Since early last year, technologies that generate bespoke content by “learning” from existing data (generative AI) have increased the need for more expansive data sets and increasingly advanced digital infrastructure.

“Extensive data volume [is] for training models, refining algorithms, and mitigating bias, among other crucial aspects,” said the Oxford report. Meanwhile, having a “robust infrastructure foundation is essential to facilitate the operability and scale of AI tools, as well as to guarantee equitable and safe access to them.”

“Without a solid base of data and infrastructure,” it said, “countries may find it challenging to develop domestic generative AI capabilities, potentially leading to reliance on foreign technology.”

Data and infrastructure also help governments “avoid bias and error,” according to the report. That requires digital infrastructure to cope with ever-increasing amounts of data generated by continuous “learning” and use of AI-powered tools.
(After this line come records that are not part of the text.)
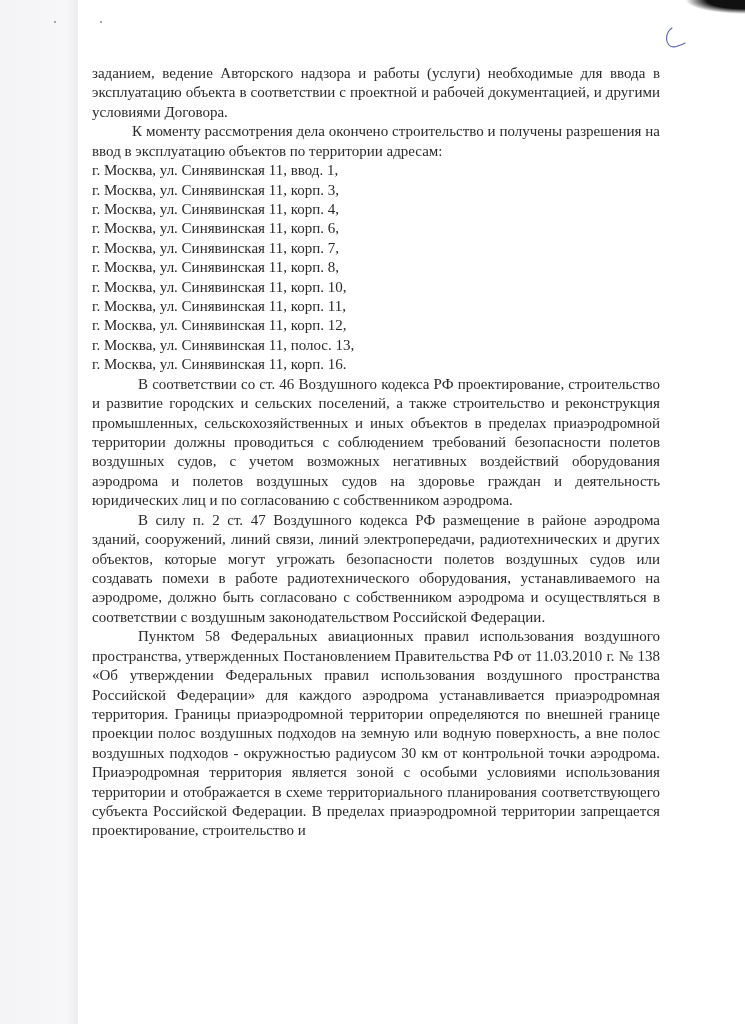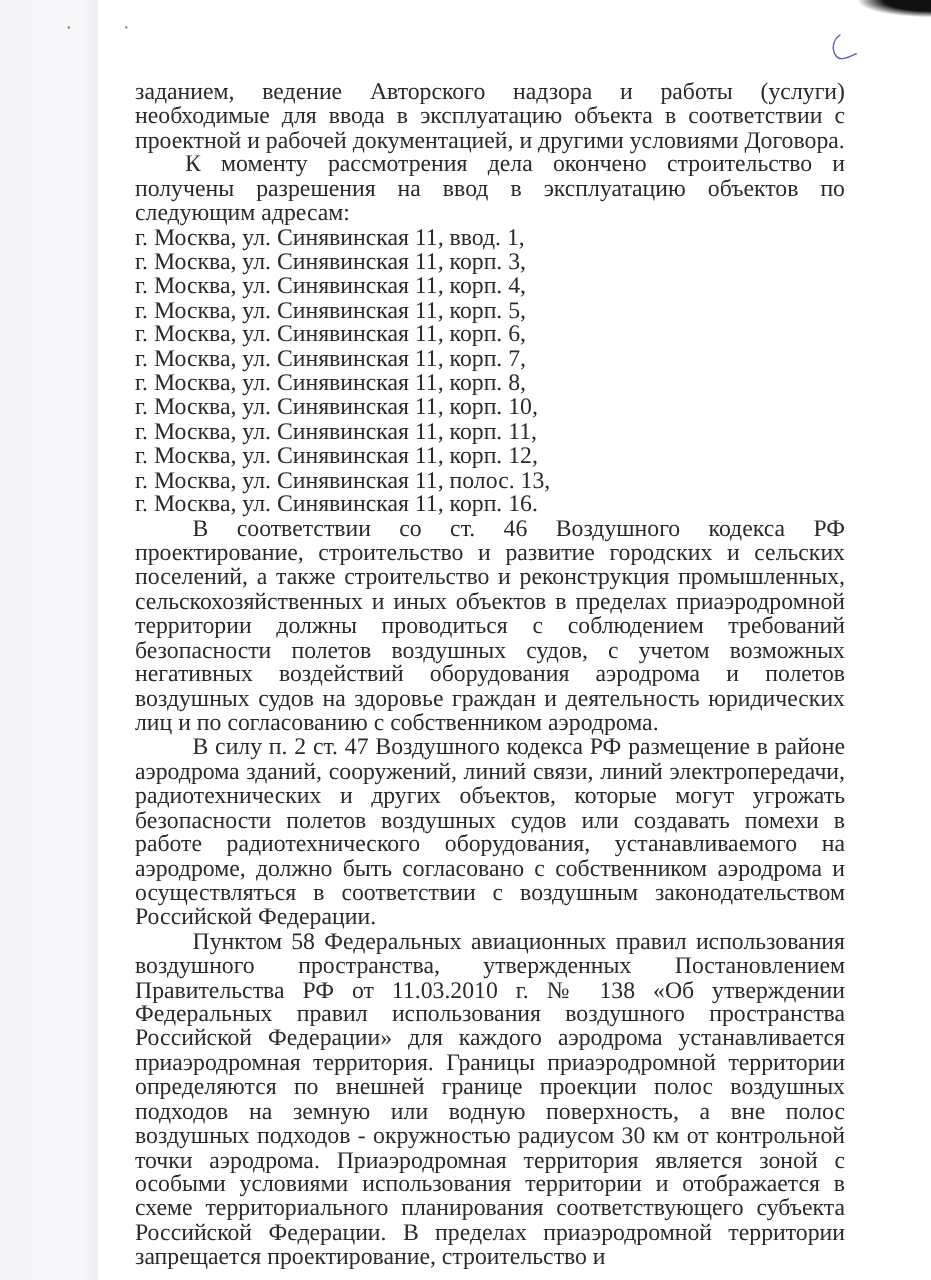--- a/index.html
+++ b/index.html
@@ -23,8 +23,8 @@
   }
   .page-number svg { width: 30px; height: 26px; }
   .content {
-    position: absolute; left: 108px; top: 64px; width: 568px;
-    font-size: 19px; line-height: 19.42px;
+    position: absolute; left: 92px; top: 64px; width: 568px;
+    font-size: 15px; line-height: 19.42px;
   }
   .p { text-align: justify; margin: 0; text-align-last: left; }
   .indent { text-indent: 40px; }

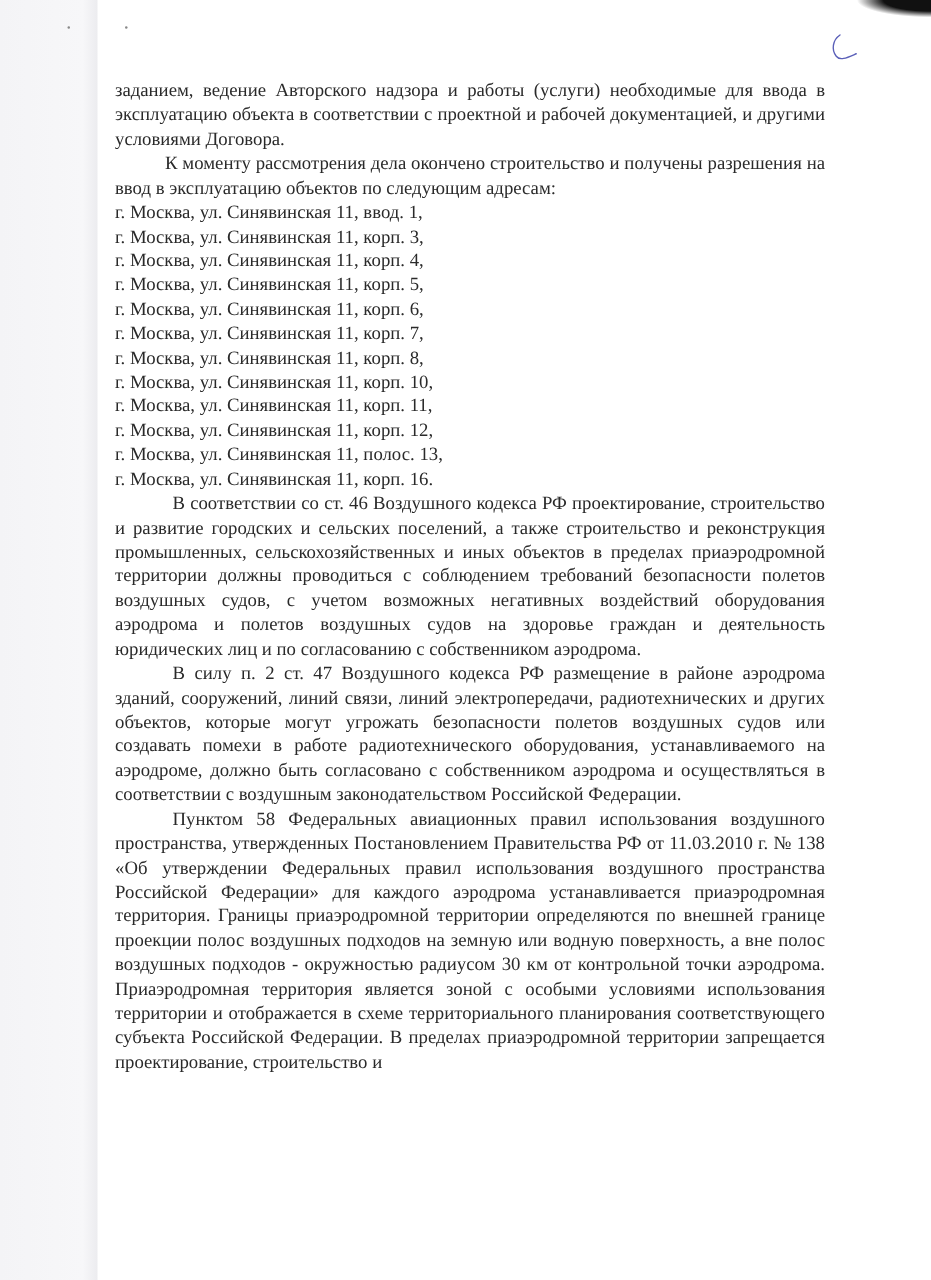--- a/index.html
+++ b/index.html
@@ -47,7 +47,7 @@
 
 <div class="content">
   <p class="p">заданием, ведение Авторского надзора и работы (услуги) необходимые для ввода в эксплуатацию объекта в соответствии с проектной и рабочей документацией, и другими условиями Договора.</p>
-  <p class="p indent">К моменту рассмотрения дела окончено строительство и получены разрешения на ввод в эксплуатацию объектов по следующим адресам:</p>
+  <p class="p indent">К моменту рассмотрения дела окончено строительство и получены разрешения на ввод в эксплуатацию объектов по территории адресам:</p>
   <div>
     <p class="addr">г. Москва, ул. Синявинская 11, ввод. 1,</p>
     <p class="addr">г. Москва, ул. Синявинская 11, корп. 3,</p>

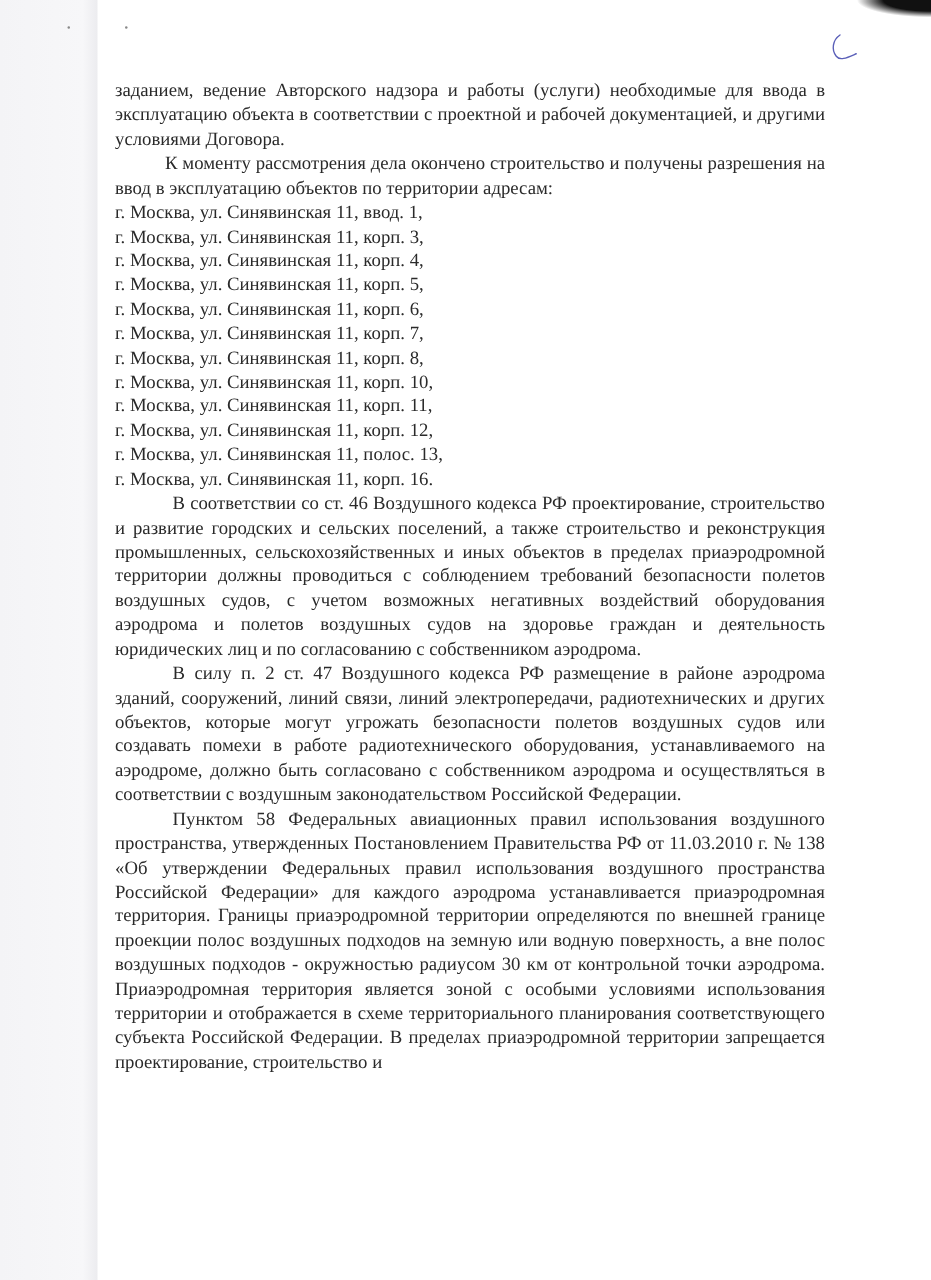--- a/index.html
+++ b/index.html
@@ -52,7 +52,6 @@
     <p class="addr">г. Москва, ул. Синявинская 11, ввод. 1,</p>
     <p class="addr">г. Москва, ул. Синявинская 11, корп. 3,</p>
     <p class="addr">г. Москва, ул. Синявинская 11, корп. 4,</p>
-    <p class="addr">г. Москва, ул. Синявинская 11, корп. 5,</p>
     <p class="addr">г. Москва, ул. Синявинская 11, корп. 6,</p>
     <p class="addr">г. Москва, ул. Синявинская 11, корп. 7,</p>
     <p class="addr">г. Москва, ул. Синявинская 11, корп. 8,</p>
Additionally, vast amounts of data and capable digital infrastructure could tackle “major risks like privacy protection, labor displacement and misinformation,” the Oxford Insights report said. “It’s important not to underestimate the effects of the existing global digital gap.”

AI tools

A thriving and mature domestic ICT sector is a prerequisite for implementing and integrating AI technologies. The Government AI Readiness Index report said any “government depends on a good supply of AI tools from the technology sector,” which needs to be mature enough to supply them.”
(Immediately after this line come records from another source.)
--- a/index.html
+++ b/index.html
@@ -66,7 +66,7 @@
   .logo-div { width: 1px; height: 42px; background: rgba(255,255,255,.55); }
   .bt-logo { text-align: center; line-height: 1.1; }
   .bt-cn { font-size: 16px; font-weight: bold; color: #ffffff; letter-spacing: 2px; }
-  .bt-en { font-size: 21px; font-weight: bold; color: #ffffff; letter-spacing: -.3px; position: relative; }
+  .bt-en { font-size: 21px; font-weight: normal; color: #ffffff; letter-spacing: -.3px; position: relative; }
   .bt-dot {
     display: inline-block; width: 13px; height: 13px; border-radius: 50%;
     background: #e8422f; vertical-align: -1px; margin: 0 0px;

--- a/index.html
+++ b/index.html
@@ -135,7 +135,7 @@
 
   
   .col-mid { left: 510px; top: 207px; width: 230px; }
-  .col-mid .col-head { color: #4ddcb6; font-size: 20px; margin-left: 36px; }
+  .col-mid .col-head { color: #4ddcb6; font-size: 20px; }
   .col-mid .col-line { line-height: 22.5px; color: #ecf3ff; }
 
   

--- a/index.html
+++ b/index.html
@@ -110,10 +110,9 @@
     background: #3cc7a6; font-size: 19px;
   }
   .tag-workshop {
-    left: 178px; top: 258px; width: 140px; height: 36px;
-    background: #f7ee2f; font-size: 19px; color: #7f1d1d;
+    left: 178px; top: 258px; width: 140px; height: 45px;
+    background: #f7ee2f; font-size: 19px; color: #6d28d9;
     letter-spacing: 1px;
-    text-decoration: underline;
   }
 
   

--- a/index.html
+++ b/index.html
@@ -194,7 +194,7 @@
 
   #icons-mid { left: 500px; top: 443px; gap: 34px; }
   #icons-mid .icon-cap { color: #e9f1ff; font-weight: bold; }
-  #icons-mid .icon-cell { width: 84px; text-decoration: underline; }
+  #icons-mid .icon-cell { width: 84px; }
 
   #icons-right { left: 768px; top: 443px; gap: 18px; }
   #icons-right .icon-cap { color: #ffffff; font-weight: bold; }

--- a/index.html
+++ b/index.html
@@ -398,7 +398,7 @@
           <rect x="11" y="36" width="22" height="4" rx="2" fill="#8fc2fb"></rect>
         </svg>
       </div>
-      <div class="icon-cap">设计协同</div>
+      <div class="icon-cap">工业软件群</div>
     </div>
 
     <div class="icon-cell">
That requires the ICT sector to be innovative, “underpinned by a business environment that supports entrepreneurship and a good flow of R&D spending.”

Using locally developed AI-powered tools is essential. “If a country’s domestic tech sector is too immature or lacking … governments may be forced to turn to foreign companies,” the report said. “This both stings the growth of the domestic tech sector and can have even more dire consequences for AI-enabled public services, which may be improperly trained on foreign data not representative or relevant to a country’s context.”

In 2024, Egypt can accelerate the advancement of its AI sector by increasing cooperation with its fellow members of BRICS (Brazil, Russia, India, China, South Africa, and five other emerging nations). “China, Brazil and India all rank near the top in number of AI unicorns (startups valued at more than $1 billion),” the report said. Also, Brazil, Russia, India, and China are “represented in the top 20 for AI research papers … and quality of engineering and technology higher education.”

One AI world?

Countries have sought “increased international collaboration on AI, especially … governance and ethics,” the Oxford Insights report said. “A robust global governance framework for AI is essential to equitably distribute the benefits of this technology and effectively address and mitigate its risks.”

Emerging economies developing their AI ethics and regulations can benefit from the work of advanced nations. November saw the release of proposed ways to govern AI, including the G7’s International Guiding Principles for Advanced AI Systems and the Bletchley Declaration that emerged from the U.K. AI Safety Summit. Earlier regulatory frameworks include the OECD’s 2019 AI Principles, UNESCO’s 2021 Recommendations on the Ethics of Artificial Intelligence and the EU’s draft AI Act.

Since 2023, low and middle-income nations in the Global South have been looking to develop bespoke AI regulations not influenced by what wealthy economies are doing. “We are seeing AI governance developments beyond [advanced nations in] the Global North, in part because of support from cooperation agencies and development banks,” said the report. Those agencies include Germany’s GIZ, the World Economic Forum, UNESCO and the AU-EU Digital Development Hub.

The report singled out UNESCO’s work with countries lacking AI strategies to develop regulatory guardrails for using foreign-developed AI-powered tools. “This [is] a reversal of the process we have seen across other countries, and it has the potential to significantly change how countries approach AI in government.”